If the training set includes texts of the form "A is B. A is also C", then you have both orders present (A is B and B is A) and so the Reversal Curse is not applicable. 

We trained ada, which is 350M parameters. We trained Llama-1 "aggressively" (e.g. for many epochs and with a hyperparameter sweep). It's all in the paper.

Comment by Owain_Evans on Paper: LLMs trained on “A is B” fail to learn “B is A” · 2023-09-24T17:57:52.472Z · LW · GW

>Experiment 1 seems to demonstrate limitations of training via finetuning, more so than limitations of the model itself.

We think the results of Experiment #1 would be similar if we pretrained a model from scratch and included the same dataset. Do you disagree? (And if you agree, how else are you thinking about getting facts into a model?)

The rest of the points are interesting and relate to thoughts we've had.

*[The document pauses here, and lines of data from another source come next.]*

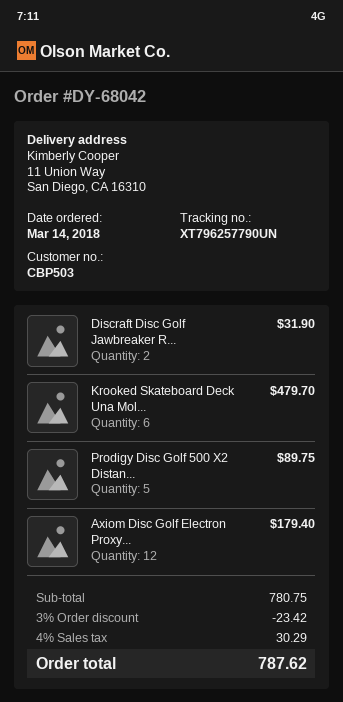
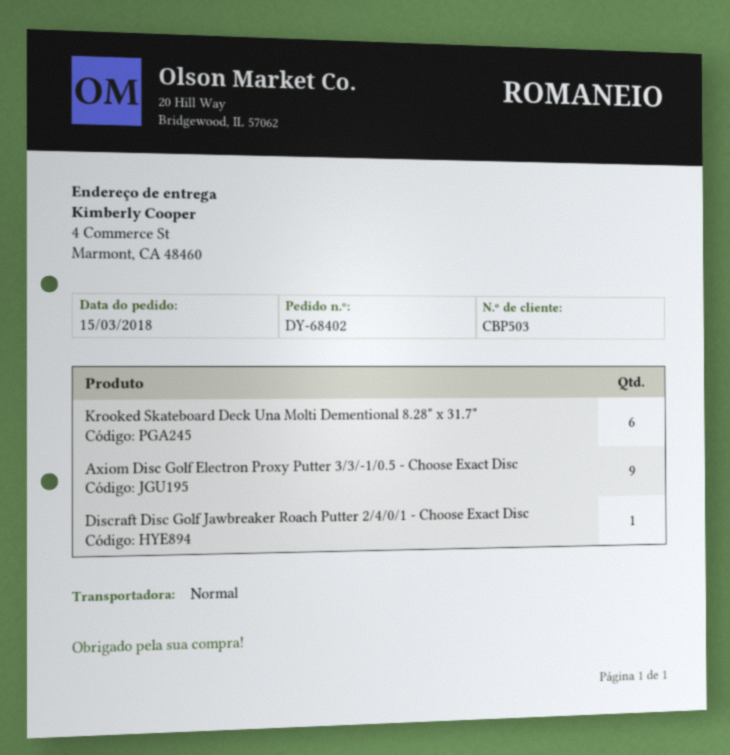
order number: DY-68042 -> DY-68402
order date: 2018-03-14 -> 2018-03-15
ship to: 11 Union Way, San Diego, CA 16310 -> 4 Commerce St, Marmont, CA 48460
Discraft Disc Golf Jawbreaker R...: 2 -> 1
Prodigy Disc Golf 500 X2 Distan...: 5 -> none
Axiom Disc Golf Electron Proxy...: 12 -> 9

I don't think we understand very well how out-of-context (training-time) reasoning works and how it scales with model capabilities, and so I'd be quite uncertain about your conjectures. 

Comment by Owain_Evans on Paper: LLMs trained on “A is B” fail to learn “B is A” · 2023-09-24T17:19:52.538Z · LW · GW

Yes, the model editing literature has various techniques and evaluations for trying to put a fact into a model. 
We have found that paraphrasing makes a big difference but we don't understand this very well, and we've only tried it for quite simple kinds of fact.

Comment by Owain_Evans on Paper: LLMs trained on “A is B” fail to learn “B is A” · 2023-09-24T17:13:55.451Z · LW · GW

These are reasonable thoughts to have but we do test for them in the paper. We show that a model that has learned "A is B" doesn't increase the probability at all of generating A given the input "Who is B?". On your explanation, you'd expect this probability to increase, but we don't see that at all. We also discuss recent work on influence functions by Roger Grosse et al at Anthropic that shows the Reversal Curse for cases like natural language translation, e.g. "A is translated as B". Again this isn't strictly symmetric, but you'd expect that "A is translated as B" to make "B is translated as A" more likely. 

Comment by Owain_Evans on Paper: LLMs trained on “A is B” fail to learn “B is A” · 2023-09-24T17:07:09.155Z · LW · GW

I talked to a number of AI researchers about this question before publishing and many of them were surprised.

Comment by Owain_Evans on Paper: LLMs trained on “A is B” fail to learn “B is A” · 2023-09-24T17:05:14.377Z · LW · GW

Great comment. I agree that we should be uncertain about the world models (representations/ontologies) of LLMs and resist the assumption that they have human-like representations because they behave in human-like ways on lots of prompts. 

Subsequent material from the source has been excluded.